I also simplified the starve controls, tuned the values in the FREQ section, and got it all to fit in a 125B enclosure, which is painted with the same “80s Kitchen Appliance Almond” base color as the previous Mk II version.

Vital Stats

Defective
Tertiary
Tube-like Breakup
1/2π√R1R2C1C2
Hangry

Sound

It’s delightfully broken. I wonder if I tamed the STARVE knob too much and the FREQ doesn’t seem to do as much as it did when it was on the breadboard, but it does have a more useful range than the previous version (where “useful” in this context means non-self-oscillating). The TIMBRE control, which is the notch filter thing that replaced the old tone control, is bonkers, and has a huge impact on the sound.

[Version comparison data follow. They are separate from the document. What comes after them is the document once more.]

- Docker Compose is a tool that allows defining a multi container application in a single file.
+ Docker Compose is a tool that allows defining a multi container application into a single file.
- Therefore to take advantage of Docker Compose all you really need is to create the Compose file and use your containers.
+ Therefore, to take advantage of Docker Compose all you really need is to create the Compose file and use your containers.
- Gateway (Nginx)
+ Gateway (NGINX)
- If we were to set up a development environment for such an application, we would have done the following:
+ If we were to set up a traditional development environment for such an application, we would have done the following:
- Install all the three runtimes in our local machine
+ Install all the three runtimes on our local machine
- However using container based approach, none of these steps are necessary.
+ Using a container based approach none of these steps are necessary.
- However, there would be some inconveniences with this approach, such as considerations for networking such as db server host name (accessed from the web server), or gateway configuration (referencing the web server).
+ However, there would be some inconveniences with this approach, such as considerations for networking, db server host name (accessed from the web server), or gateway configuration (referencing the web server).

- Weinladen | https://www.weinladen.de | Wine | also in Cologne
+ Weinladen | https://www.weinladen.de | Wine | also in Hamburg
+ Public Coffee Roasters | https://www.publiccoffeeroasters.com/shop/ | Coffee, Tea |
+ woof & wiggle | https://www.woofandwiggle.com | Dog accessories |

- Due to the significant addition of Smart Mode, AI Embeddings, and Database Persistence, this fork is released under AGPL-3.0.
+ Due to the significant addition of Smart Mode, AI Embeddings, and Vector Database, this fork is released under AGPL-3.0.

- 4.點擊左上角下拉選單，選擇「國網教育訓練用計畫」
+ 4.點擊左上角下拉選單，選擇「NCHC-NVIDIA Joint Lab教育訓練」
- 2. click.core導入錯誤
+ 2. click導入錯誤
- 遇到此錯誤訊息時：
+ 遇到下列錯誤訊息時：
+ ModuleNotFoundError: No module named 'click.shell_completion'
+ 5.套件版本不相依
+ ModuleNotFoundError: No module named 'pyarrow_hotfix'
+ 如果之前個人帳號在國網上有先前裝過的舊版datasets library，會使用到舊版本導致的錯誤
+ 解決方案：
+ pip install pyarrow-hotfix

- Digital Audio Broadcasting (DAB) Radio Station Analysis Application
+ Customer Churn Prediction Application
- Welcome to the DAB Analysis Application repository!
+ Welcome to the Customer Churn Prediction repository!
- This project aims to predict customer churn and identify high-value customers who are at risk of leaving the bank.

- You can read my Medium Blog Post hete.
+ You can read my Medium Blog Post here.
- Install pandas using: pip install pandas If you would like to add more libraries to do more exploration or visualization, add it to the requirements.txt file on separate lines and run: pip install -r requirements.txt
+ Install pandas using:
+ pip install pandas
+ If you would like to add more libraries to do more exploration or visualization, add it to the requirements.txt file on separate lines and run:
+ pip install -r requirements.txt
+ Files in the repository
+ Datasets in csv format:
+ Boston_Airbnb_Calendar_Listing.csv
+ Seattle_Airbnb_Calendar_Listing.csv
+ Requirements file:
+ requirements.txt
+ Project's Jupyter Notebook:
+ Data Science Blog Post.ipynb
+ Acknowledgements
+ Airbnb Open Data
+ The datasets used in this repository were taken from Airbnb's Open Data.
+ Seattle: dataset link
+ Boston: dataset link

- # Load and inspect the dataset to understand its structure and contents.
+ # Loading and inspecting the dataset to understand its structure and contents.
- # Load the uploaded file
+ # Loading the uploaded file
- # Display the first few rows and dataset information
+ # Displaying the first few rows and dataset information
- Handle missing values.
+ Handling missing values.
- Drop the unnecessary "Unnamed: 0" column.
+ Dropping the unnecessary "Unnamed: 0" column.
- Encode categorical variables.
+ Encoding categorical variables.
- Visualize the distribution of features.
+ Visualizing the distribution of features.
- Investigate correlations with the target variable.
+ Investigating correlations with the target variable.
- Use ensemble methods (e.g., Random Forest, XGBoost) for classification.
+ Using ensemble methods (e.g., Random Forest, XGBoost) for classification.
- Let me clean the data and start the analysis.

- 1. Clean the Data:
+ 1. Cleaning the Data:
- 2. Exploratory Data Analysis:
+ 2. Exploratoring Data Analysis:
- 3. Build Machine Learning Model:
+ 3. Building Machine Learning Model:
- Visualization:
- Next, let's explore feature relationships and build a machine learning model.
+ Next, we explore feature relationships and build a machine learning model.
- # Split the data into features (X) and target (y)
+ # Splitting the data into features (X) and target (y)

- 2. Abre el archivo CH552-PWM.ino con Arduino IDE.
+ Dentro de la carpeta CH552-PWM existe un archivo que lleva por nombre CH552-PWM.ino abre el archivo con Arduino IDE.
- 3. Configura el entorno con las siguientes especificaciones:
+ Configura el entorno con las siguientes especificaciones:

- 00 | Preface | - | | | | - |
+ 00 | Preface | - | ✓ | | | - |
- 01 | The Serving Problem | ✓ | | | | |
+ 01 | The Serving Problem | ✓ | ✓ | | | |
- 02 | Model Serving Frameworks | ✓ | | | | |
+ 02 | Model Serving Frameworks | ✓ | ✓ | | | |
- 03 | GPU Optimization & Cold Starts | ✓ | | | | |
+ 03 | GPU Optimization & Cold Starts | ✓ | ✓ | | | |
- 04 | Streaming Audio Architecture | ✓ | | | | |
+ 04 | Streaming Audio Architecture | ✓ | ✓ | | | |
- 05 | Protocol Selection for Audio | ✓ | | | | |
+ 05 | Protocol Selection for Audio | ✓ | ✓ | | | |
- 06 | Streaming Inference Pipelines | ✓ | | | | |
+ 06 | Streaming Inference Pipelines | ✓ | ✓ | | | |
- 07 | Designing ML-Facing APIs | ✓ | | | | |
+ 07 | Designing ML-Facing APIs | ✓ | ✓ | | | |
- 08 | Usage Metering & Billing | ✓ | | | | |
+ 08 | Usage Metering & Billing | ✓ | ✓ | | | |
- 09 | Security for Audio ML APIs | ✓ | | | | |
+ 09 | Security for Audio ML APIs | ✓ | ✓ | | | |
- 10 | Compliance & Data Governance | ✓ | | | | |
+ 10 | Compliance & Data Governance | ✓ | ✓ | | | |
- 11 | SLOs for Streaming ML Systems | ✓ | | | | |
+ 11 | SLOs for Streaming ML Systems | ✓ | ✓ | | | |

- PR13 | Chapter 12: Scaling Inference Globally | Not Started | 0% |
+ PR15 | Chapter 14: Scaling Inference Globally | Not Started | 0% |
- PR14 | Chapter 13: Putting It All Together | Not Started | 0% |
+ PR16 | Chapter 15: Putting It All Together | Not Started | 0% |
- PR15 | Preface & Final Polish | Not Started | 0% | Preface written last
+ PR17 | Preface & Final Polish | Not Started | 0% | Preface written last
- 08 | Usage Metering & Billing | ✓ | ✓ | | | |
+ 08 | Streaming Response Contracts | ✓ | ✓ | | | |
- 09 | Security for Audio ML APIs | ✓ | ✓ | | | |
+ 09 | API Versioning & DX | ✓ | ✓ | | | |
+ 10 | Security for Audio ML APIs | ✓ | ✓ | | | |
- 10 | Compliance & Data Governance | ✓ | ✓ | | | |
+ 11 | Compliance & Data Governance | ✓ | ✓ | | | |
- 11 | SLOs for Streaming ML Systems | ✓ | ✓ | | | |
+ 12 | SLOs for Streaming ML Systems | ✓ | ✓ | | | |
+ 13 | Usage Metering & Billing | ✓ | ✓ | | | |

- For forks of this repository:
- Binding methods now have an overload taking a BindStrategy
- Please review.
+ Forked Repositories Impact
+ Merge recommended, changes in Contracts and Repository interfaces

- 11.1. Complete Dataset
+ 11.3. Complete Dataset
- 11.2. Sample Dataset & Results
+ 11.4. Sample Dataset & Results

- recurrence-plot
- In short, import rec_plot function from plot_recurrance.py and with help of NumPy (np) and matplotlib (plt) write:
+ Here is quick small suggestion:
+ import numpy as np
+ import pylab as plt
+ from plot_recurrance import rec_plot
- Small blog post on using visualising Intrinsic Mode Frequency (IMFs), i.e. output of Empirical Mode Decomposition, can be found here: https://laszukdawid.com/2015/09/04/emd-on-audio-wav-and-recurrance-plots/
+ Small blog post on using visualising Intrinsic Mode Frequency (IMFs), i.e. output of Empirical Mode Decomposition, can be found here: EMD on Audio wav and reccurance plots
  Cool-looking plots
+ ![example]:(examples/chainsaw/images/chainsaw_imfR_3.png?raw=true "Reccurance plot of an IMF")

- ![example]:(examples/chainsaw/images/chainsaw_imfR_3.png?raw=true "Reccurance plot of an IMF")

I really did burn my finger on an LM386 that was shuffling off this mortal coil, and created a disturbingly square blister on the index finger of my fretting hand, so the following samples were difficult to record. The first section is a baritone guitar that progresses through clean (a SansAmp GT2), then the standard distortion on single notes, the standard distortion on power chords, then the FREQ is engaged and it gets messy. After the long tail with the classic 386 grit, the guitar switches to the Coronacaster into a mostly clean Fender Deluxe Reverb. In this section, the onboard tone knob on the Coronacaster is actually all the way down, and the high frequency content is mostly coming from the FREQ feedback, which is…odd. The final part is the same settings, with some delay from a DD-5.